I began my journey to become a Firearms Instructor just as COVID began gripping the nation, and politics was in the air, but even at that point people were buying up guns and ammo. Biden wins the election and gun purchases escalate, driving ammo sales even higher. Rounds became hard to find – and then nearly impossible to find at any price. If you could find them, 9mm ammo of any sort was at least $1.00 a round. Before COVID and the 2020 election you could find 9mm FMJ ammo for about $.30 a round.
The point I was trying to make, above, is that there is a huge difference between marksmanship training at the range and defense training. Defensive Firearm Training could be considered like a sport like basketball. The basketball player is making shots at a small target under pressure from members of the opposite team. Our player practices his moves over and over to perfect how he handles the ball and maneuvers to make his accurate shots, while being “attacked” by opponents. Maybe I stretched this a little, but do you get the picture? Our player must practice free throws (marksmanship shooting), but it is the wild chaotic battle on the court that wins the game. That is our defensive shooter.
In firearms defense the first rule is to avoid the fight. The best chance of surviving a gun fight is avoiding the gun fight – if avoidance fails you had better be the best player on the court.
There is a loose rule of three in the defense firearms training. The first rule: the gunfight will be at a distance of about 3 yards (around 15 feet on average, about the length of a large car). The second rule: the gunfight will take about 3 seconds. And the third rule: the defender will fire 3 shots! That’s it. Three yards. Three seconds. Three shots.
Good trainers will tell you that if the attacker has made it to within three yards (9 feet) and the defender has not already begun her draw; she will be in physical contact before the draw is completed. Period!
We must practice like the basketball player! We must run through our defensive moves over and over again. The person who carries must build the muscle memory to allow our bodies do what nature prepared us for, but then add the defensive weapon.
Sports coaches will tell you thousands of “shots” (basketball, baseball, golf, darts, etc.) are necessary. Obviously, at a dollar a round that is going to be very difficult for Mr. or Ms. average American to accomplish. Lasers are the answer! At Ranger Focus we can create scenarios of all sorts and run our defender through them hundreds of times and not fire a live round.

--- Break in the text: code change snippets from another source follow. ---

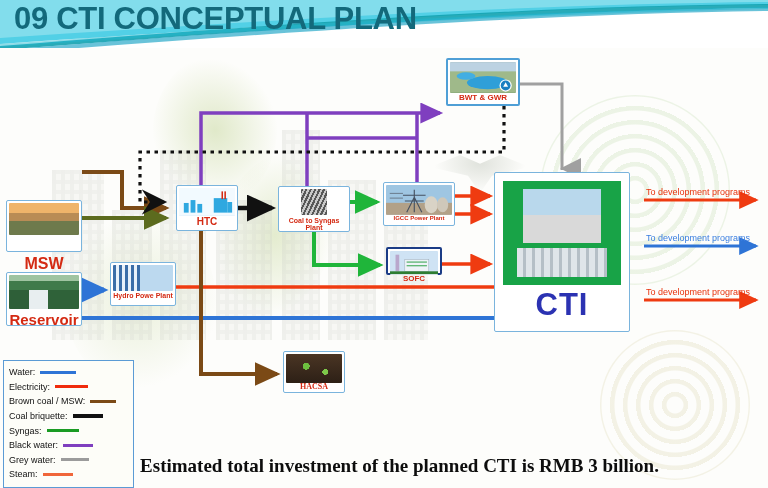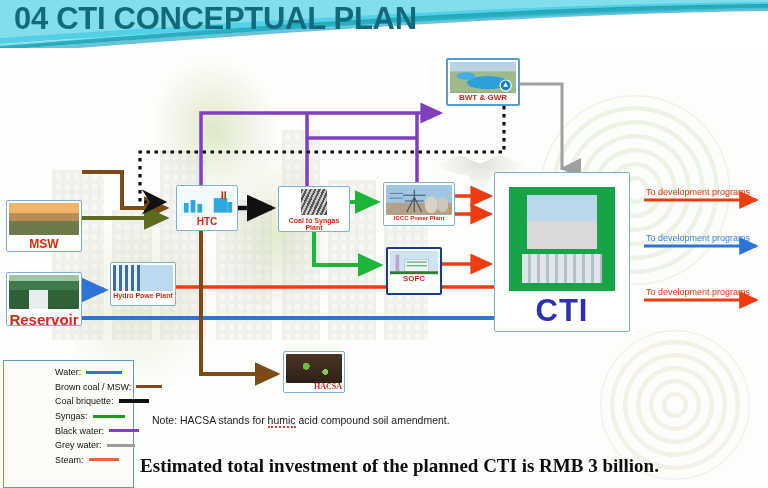--- a/index.html
+++ b/index.html
@@ -205,7 +205,7 @@
       <path d="M0,50 C300,26 540,10 768,8 L768,11 C540,14 300,31 0,54 Z" fill="#2aa9c9" opacity=".7"></path>
       <path d="M0,44 C200,30 430,14 768,7 L768,9 C430,17 200,34 0,47 Z" fill="#1fb7cf" opacity=".5"></path>
     </svg>
-    <div class="title">04 CTI CONCEPTUAL PLAN</div>
+    <div class="title">09 CTI CONCEPTUAL PLAN</div>
   </div>
 
   <svg id="flow" viewBox="0 0 768 488">

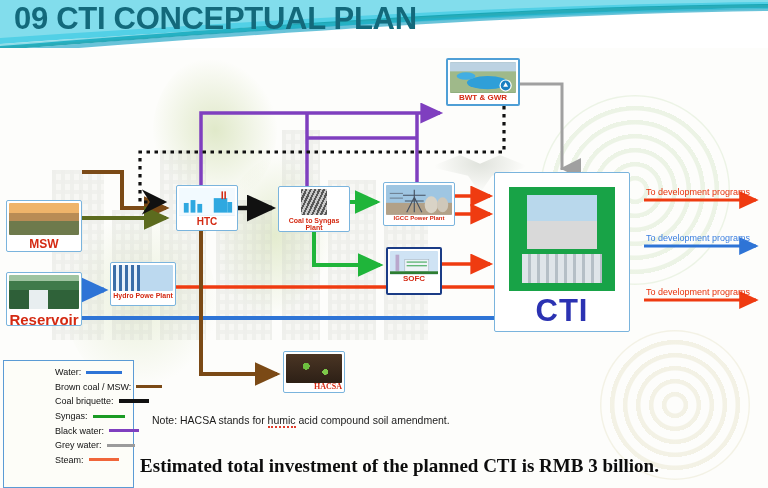--- a/index.html
+++ b/index.html
@@ -79,7 +79,7 @@
       linear-gradient(to bottom, #efb46a 0 30%, #b98c55 30% 55%, #6e7a4c 55% 100%),
       #7d7a50;
      position:relative; }
-  .n-msw .cap { font-size:12px; margin-top:3px; }
+  .n-msw .cap { font-size:16px; margin-top:21px; }
 
   .n-reservoir { left:6px; top:272px; width:76px; height:54px; }
   .n-reservoir .thumb { height:34px;

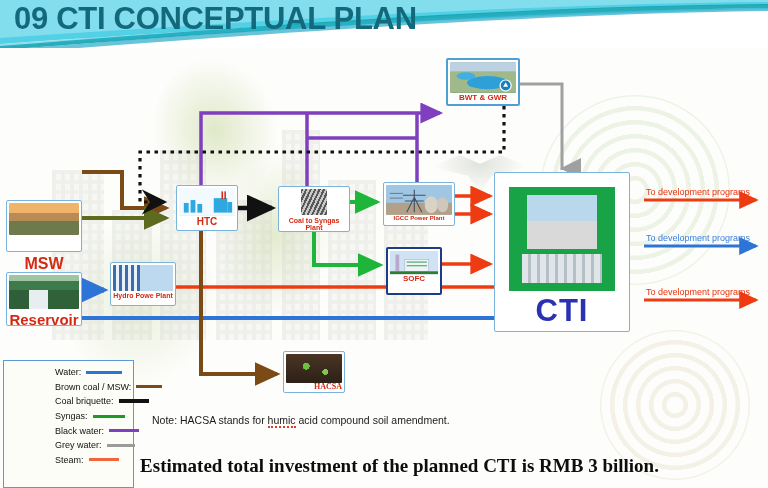--- a/index.html
+++ b/index.html
@@ -119,7 +119,7 @@
      position:relative; }
   .n-igcc .cap { font-size:6px; margin-top:0px; }
 
-  .n-sofc { left:386px; top:247px; width:56px; height:48px; border:2px solid #1b3c86; }
+  .n-sofc { left:386px; top:247px; width:56px; height:28px; border:2px solid #1b3c86; }
   .n-sofc .thumb { height:24px;
      background:
       linear-gradient(to bottom,#cfe2f2 0 45%, #e7eef4 45% 100%); position:relative; }

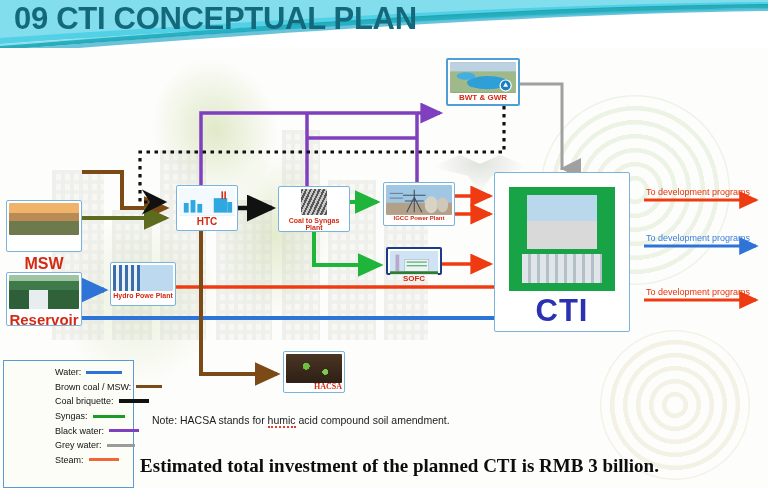--- a/index.html
+++ b/index.html
@@ -143,7 +143,7 @@
   .n-hacsa .cap { font-size:8px; margin-top:0px; font-family:"Liberation Serif", serif;text-align:right; }
 
   .n-cti { left:494px; top:172px; width:136px; height:160px; border:1px solid #7ab4dd;
-      padding:14px; }
+      padding:8px; }
   .n-cti .green { width:100%; height:104px; background:#18a347; position:relative; }
   .n-cti .green .pic { position:absolute; left:17%; top:8%; width:66%; height:52%;
       background:

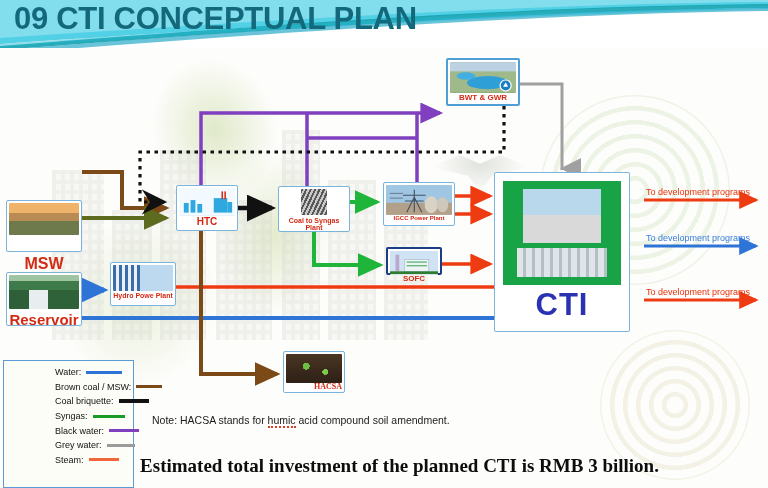--- a/index.html
+++ b/index.html
@@ -163,7 +163,7 @@
   
   .legend { position:absolute; left:3px; top:360px; width:131px; height:128px;
       background:#fdfdf8; border:1px solid #5b9bd5; padding:4px 5px; }
-  .legend .row { display:flex; align-items:center; height:14.6px;margin-left:46px; }
+  .legend .row { display:flex; align-items:center; height:14.6px; }
   .legend .lbl { font-size:9px; color:#111; white-space:nowrap; }
   .legend .swatch { height:3px; margin-left:5px; flex:0 0 auto; }
 

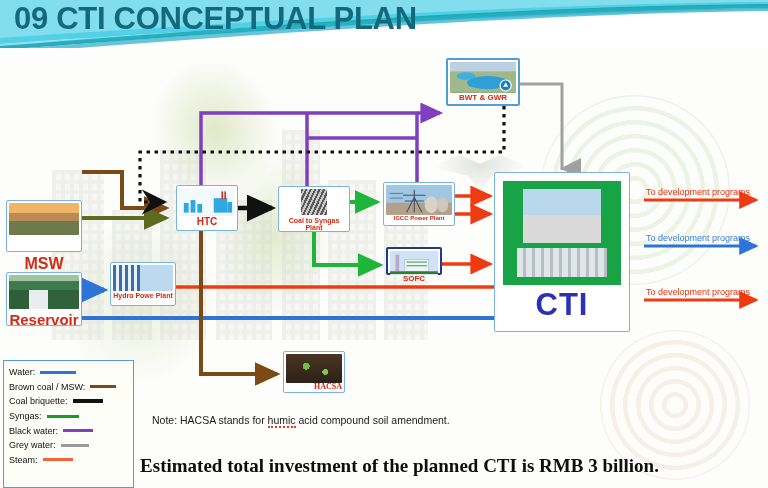--- a/index.html
+++ b/index.html
@@ -378,6 +378,10 @@
         <span class="swatch" style="background: rgb(46, 116, 214); width: 36px; height: 3px;"></span>
       </div>
       <div class="row">
+        <span class="lbl">Electricity:</span>
+        <span class="swatch" style="background: rgb(240, 43, 12); width: 33px; height: 3px;"></span>
+      </div>
+      <div class="row">
         <span class="lbl">Brown coal / MSW:</span>
         <span class="swatch" style="background: rgb(123, 74, 22); width: 26px; height: 3px;"></span>
       </div>

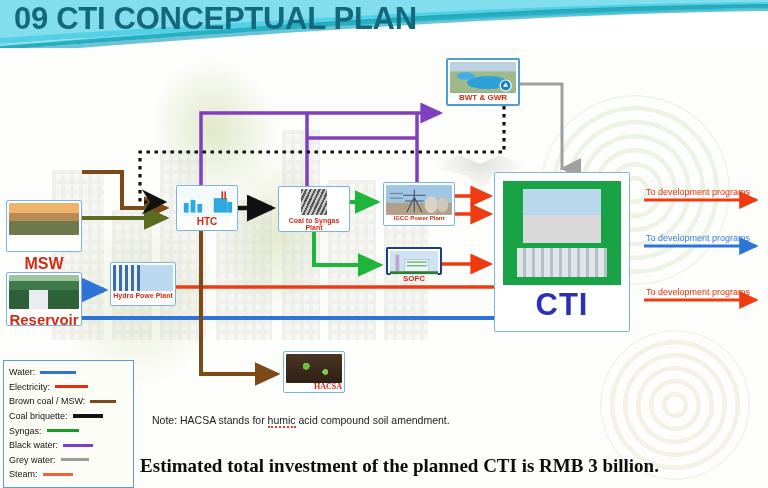--- a/index.html
+++ b/index.html
@@ -140,7 +140,7 @@
       radial-gradient(circle 5px at 36% 42%, #6dbf3f 70%, rgba(0,0,0,0) 72%),
       radial-gradient(circle 4px at 70% 62%, #7ec94a 70%, rgba(0,0,0,0) 72%),
       linear-gradient(to bottom,#4a3524,#2d2016); }
-  .n-hacsa .cap { font-size:8px; margin-top:0px; font-family:"Liberation Serif", serif;text-align:right; }
+  .n-hacsa .cap { font-size:8px; margin-top:0px; font-family:"Liberation Serif", serif; }
 
   .n-cti { left:494px; top:172px; width:136px; height:160px; border:1px solid #7ab4dd;
       padding:8px; }

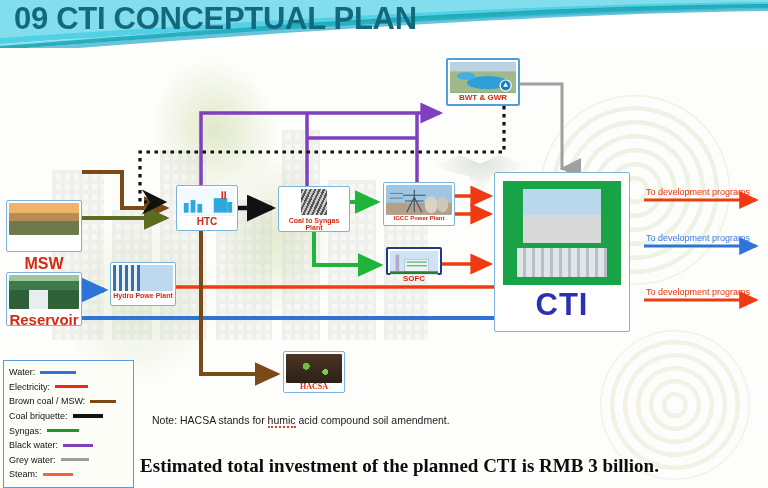--- a/index.html
+++ b/index.html
@@ -407,7 +407,6 @@
       </div>
     </div>
 
-  <div class="note"><span>Note: HACSA stands for </span><span class="sp">humic</span><span> acid compound  soil amendment.</span></div>
 
   <div class="bigline">Estimated total investment of the planned CTI  is RMB 3 billion.</div>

I know the arguments that go: “Yea, but you can’t simulate recoil!” Well, actually there are some pistols that get very close to that too!
But that really doesn’t matter. Our bodies are conditioned to perform functions. We “learn” “muscle memory” through practice – lots of practice. Hundreds of draws from the holster and point to the target. When our body is conditioned to respond instinctually to the threat with a defensive weapon our brain is free to stay on point and make the proper decisions to prevail.

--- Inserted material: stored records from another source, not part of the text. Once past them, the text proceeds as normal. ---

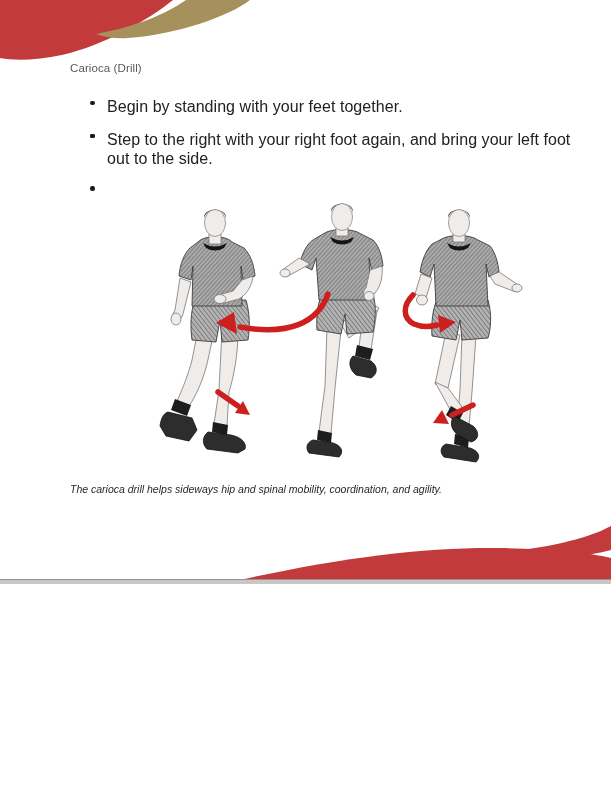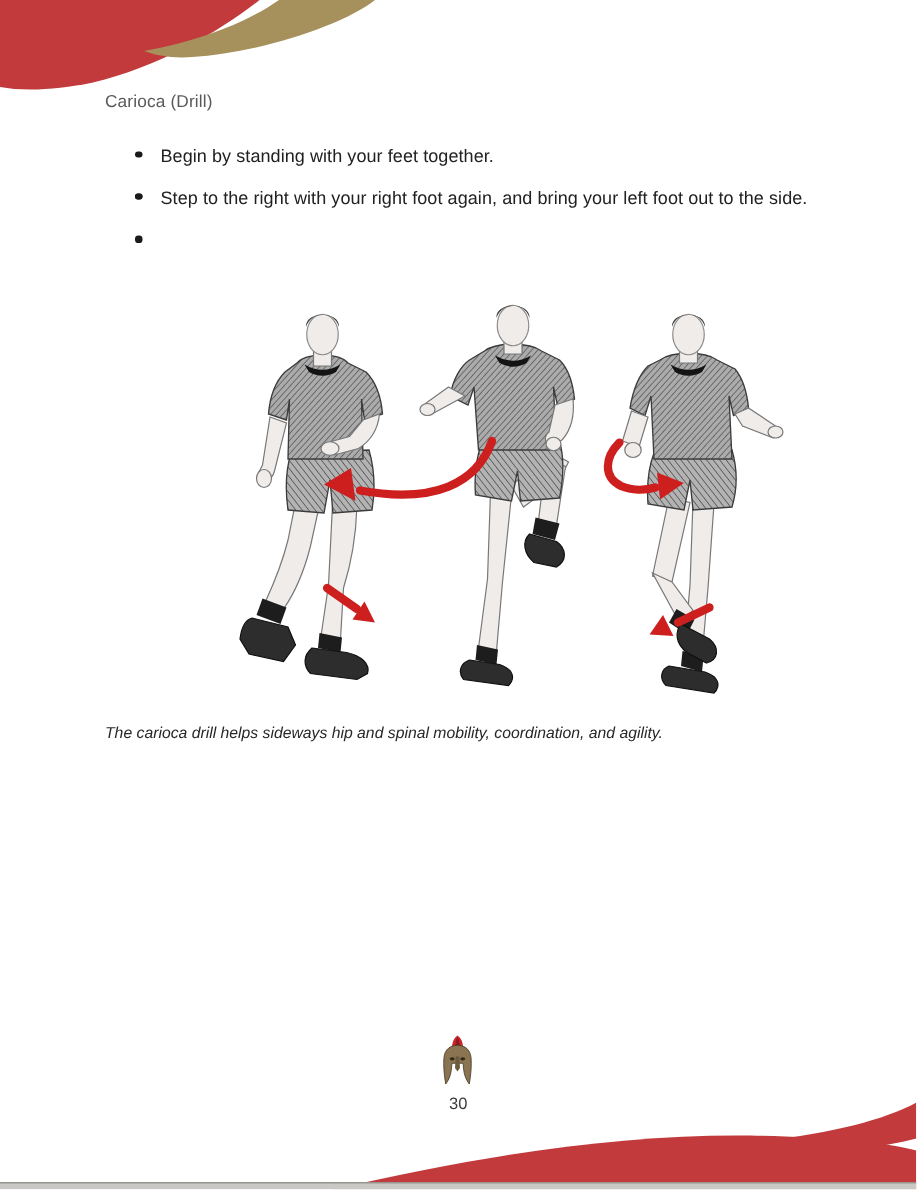--- a/index.html
+++ b/index.html
@@ -4,7 +4,7 @@
 <style>
   html,body{margin:0;padding:0;background:#ffffff;}
   .page{
-    position:relative;width:611px;height:793px;background:#ffffff;overflow:hidden;
+    position:relative;width:611px;height:584px;background:#ffffff;overflow:hidden;
     font-family:"Liberation Sans",sans-serif;
   }
   .deco-top{position:absolute;left:0;top:0;}

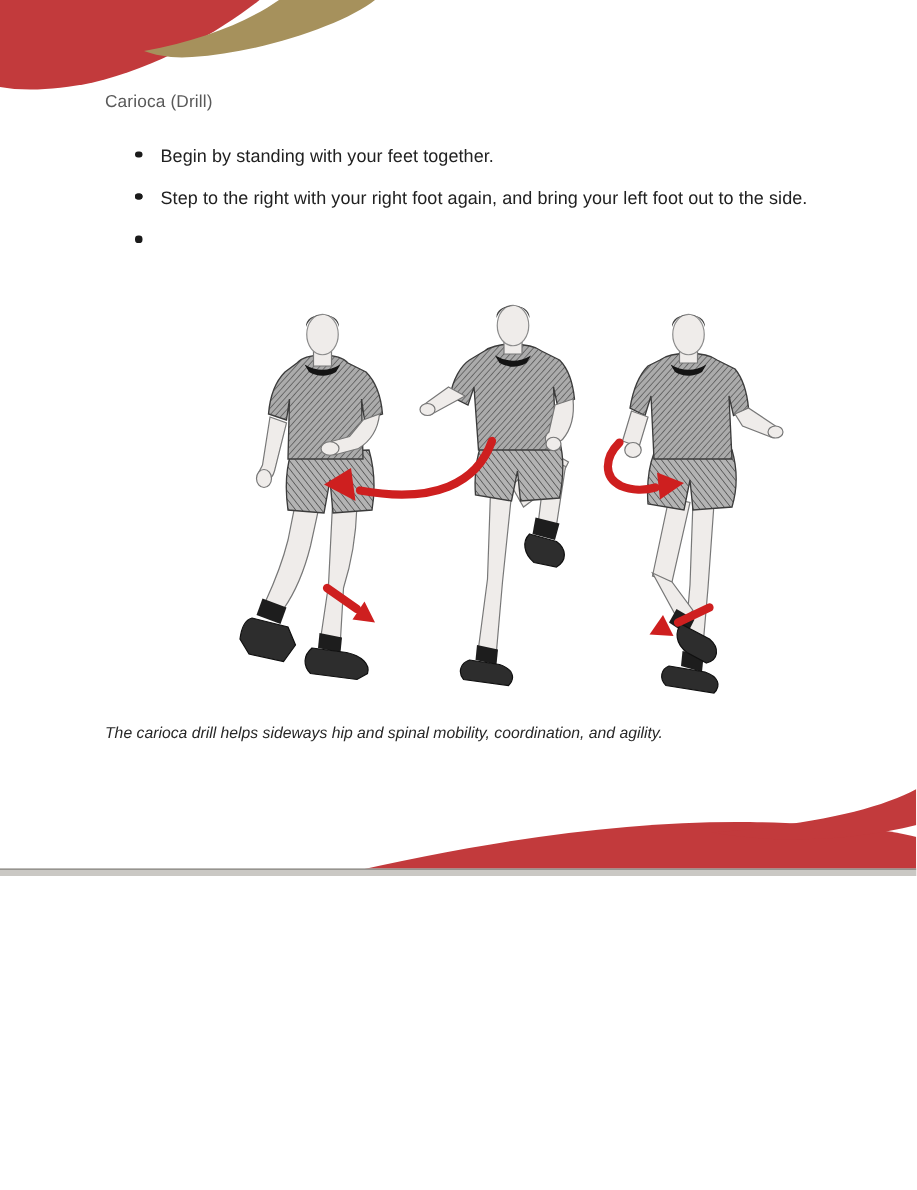--- a/index.html
+++ b/index.html
@@ -15,7 +15,7 @@
   .bullets{position:absolute;left:88px;top:97px;margin:0;padding:0;list-style:none;width:500px;}
   .bullets li{
     position:relative;padding-left:19px;margin-bottom:14px;
-    font-size:12px;color:#212121;letter-spacing:.05px;line-height:1.2;
+    font-size:16px;color:#212121;letter-spacing:.05px;line-height:1.2;
   }
   .dot{position:absolute;left:2px;top:3.5px;width:4.5px;height:4.5px;border-radius:50%;background:#1a1a1a;}
   .illo{position:absolute;left:150px;top:196px;}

When surprised our brain takes at least a half second (out to a little over 1 second) to process information and get through a decision tree. If the attacker is within 21 feet and rapidly moving towards you, by the time you realize, and calculate you have used up about a second or so and about to be in physical contact. Your brain sees the training as “real”, and you are pre-coding reflex response to the possible critical incident. In other words, your brain has made some pre-conditioned decisions about how to respond to what is being experienced. Basketball shots in the chaos of the game…

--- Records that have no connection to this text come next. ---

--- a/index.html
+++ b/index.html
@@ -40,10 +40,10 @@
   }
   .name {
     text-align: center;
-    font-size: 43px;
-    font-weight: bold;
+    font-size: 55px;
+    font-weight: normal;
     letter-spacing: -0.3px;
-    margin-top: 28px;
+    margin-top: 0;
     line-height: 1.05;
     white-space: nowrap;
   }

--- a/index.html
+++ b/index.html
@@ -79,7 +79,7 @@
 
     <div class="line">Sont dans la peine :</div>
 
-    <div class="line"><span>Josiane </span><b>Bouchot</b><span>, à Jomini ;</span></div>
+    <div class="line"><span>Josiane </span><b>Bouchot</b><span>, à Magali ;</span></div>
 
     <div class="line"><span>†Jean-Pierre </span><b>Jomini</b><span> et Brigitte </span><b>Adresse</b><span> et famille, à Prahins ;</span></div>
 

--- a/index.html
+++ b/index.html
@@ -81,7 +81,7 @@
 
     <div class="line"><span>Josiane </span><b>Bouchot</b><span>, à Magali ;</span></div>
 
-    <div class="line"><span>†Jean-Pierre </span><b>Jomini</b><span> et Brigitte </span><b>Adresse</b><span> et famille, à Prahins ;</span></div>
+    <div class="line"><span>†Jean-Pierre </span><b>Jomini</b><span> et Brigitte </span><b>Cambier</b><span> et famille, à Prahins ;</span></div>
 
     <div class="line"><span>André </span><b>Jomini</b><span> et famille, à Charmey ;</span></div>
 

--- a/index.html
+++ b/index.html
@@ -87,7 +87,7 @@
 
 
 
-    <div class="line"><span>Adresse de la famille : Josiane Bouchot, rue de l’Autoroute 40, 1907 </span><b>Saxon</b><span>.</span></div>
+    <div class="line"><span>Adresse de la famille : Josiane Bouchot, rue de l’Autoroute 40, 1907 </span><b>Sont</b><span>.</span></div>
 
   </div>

The defender who missed the warning signs or is ambushed has mere seconds to make life and death decisions. Defense training builds the muscle memory to react to the threat without decision energy trying to execute the sequence of steps to present the firearm, move laterally to confuse, achieve “point ready” and fire if (when) necessary. We must remember rule of three. Three yards. Three yards. Three shots. You’ll have three seconds to decide how to save your life. A prosecutor will have months to analyze, second guess, and ponder your decision. You need your brain consciously aware, making rational, reasonable decisions and be able to clearly describe and explain what happened from your perspective. Training provides the discipline and confidence to prevail during and after the critical incident.
Train – it may save your life. Lasers can provide the level of training that clears the mind to perform like the pro-basketball player commanding the court. It is very difficult to insure the same, safe experience with live ammo.
Be sure you are the best player on the court. Train!